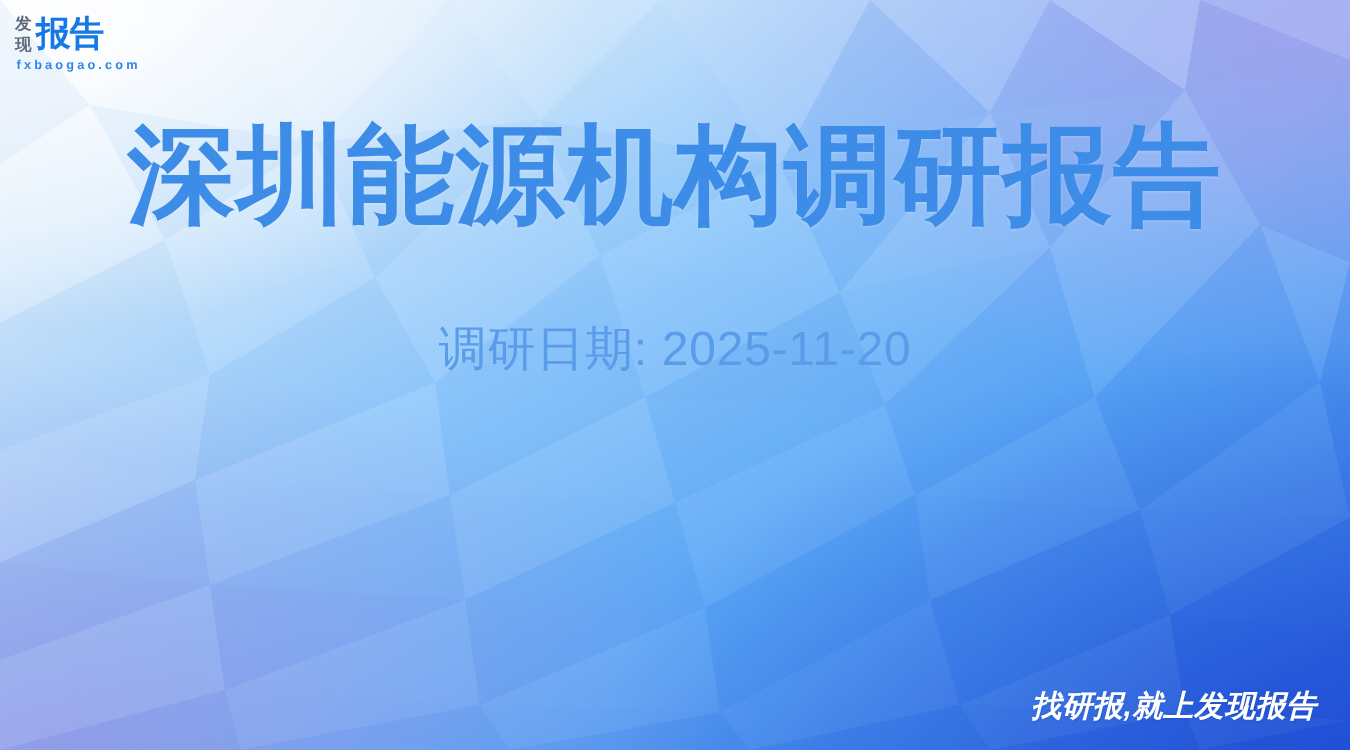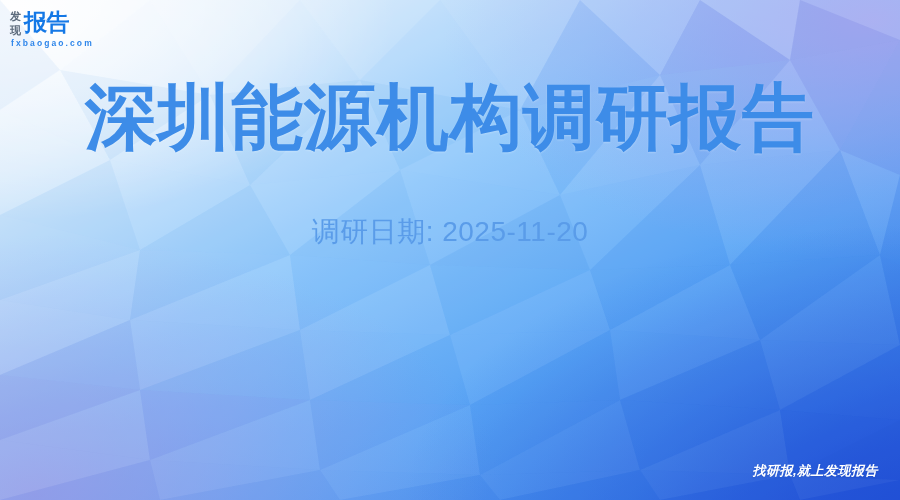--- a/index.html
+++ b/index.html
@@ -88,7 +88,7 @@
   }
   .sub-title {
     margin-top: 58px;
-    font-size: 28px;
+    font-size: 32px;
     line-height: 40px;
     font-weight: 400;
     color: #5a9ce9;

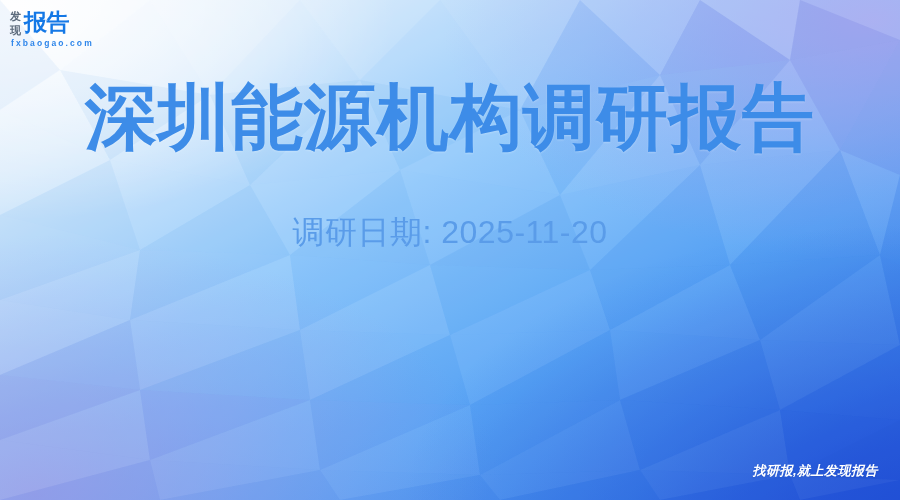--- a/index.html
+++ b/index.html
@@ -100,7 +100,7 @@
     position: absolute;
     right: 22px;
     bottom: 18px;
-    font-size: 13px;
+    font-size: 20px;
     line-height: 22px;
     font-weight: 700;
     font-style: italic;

• _TRY IT_
When you reproduce the entries above, keep every word exactly and leave out each picture.

• _THE ANSWER_
--- a/index.html
+++ b/index.html
@@ -88,7 +88,7 @@
   }
   .sub-title {
     margin-top: 58px;
-    font-size: 28px;
+    font-size: 32px;
     line-height: 40px;
     font-weight: 400;
     color: #5a9ce9;

--- a/index.html
+++ b/index.html
@@ -100,7 +100,7 @@
     position: absolute;
     right: 22px;
     bottom: 18px;
-    font-size: 13px;
+    font-size: 20px;
     line-height: 22px;
     font-weight: 700;
     font-style: italic;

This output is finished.